Pressure Stall Information (PSI)
v2 introduced PSI — a metric from Meta/Facebook measuring the percentage of time tasks are stalled waiting for a resource:
some avg10=0.12 avg60=0.08 avg300=0.03 total=123456
full avg10=0.00 avg60=0.00 avg300=0.00 total=0 some: at least one task is stalledfull: all runnable tasks are stalled (resource fully saturated)avg10/60/300: exponential moving averages over 10s, 60s, 5min windows
PSI files: memory.pressure, cpu.pressure, io.pressure
You can also register threshold-based notifications on PSI files using poll() — the kernel wakes up the watcher when the pressure average crosses a configured threshold.

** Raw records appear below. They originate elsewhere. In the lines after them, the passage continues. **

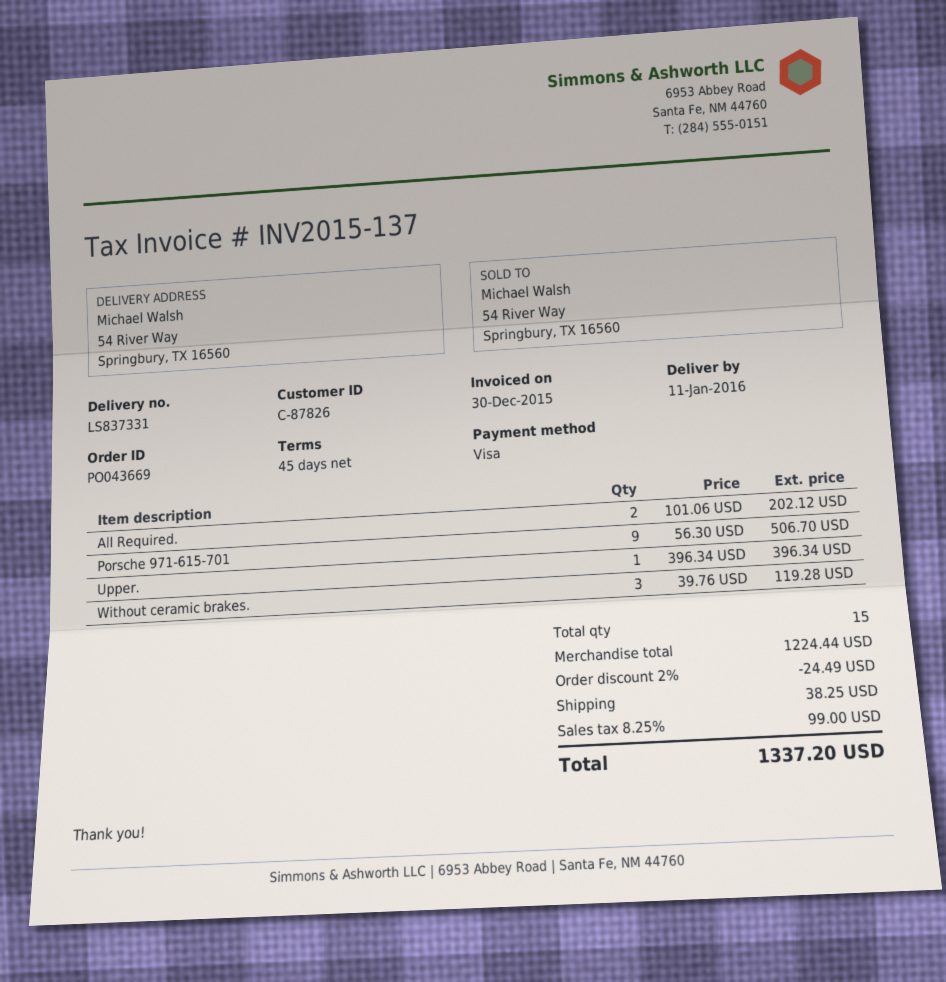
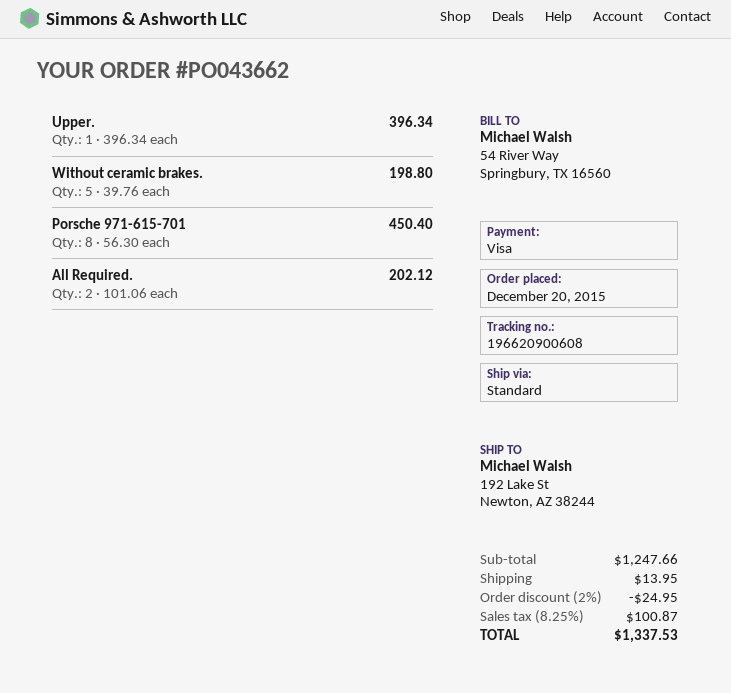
order number: PO043669 -> PO043662
ship to: 54 River Way, Springbury, TX 16560 -> 192 Lake St, Newton, AZ 38244
Porsche 971-615-701: 9 x 56.30 = 506.70 -> 8 x 56.30 = 450.40
Without ceramic brakes.: 3 x 39.76 = 119.28 -> 5 x 39.76 = 198.80
subtotal: 1224.44 -> 1247.66
discount: 2% = 24.49 -> 2% = 24.95
shipping: 38.25 -> 13.95
tax: 8.25% = 99.00 -> 8.25% = 100.87
total: 1337.20 -> 1337.53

This is used by systemd-oomd and Facebook’s oomd daemon to preemptively kill memory-hungry cgroups before the OOM killer fires.
Practical Usage: Manual cgroupfs Interaction
Creating a cgroup v2 hierarchy manually
# Verify v2 is mounted
mount | grep cgroup2
# cgroup2 on /sys/fs/cgroup type cgroup2 (rw,nosuid,nodev,noexec,relatime,nsdelegate,memory_recursiveprot)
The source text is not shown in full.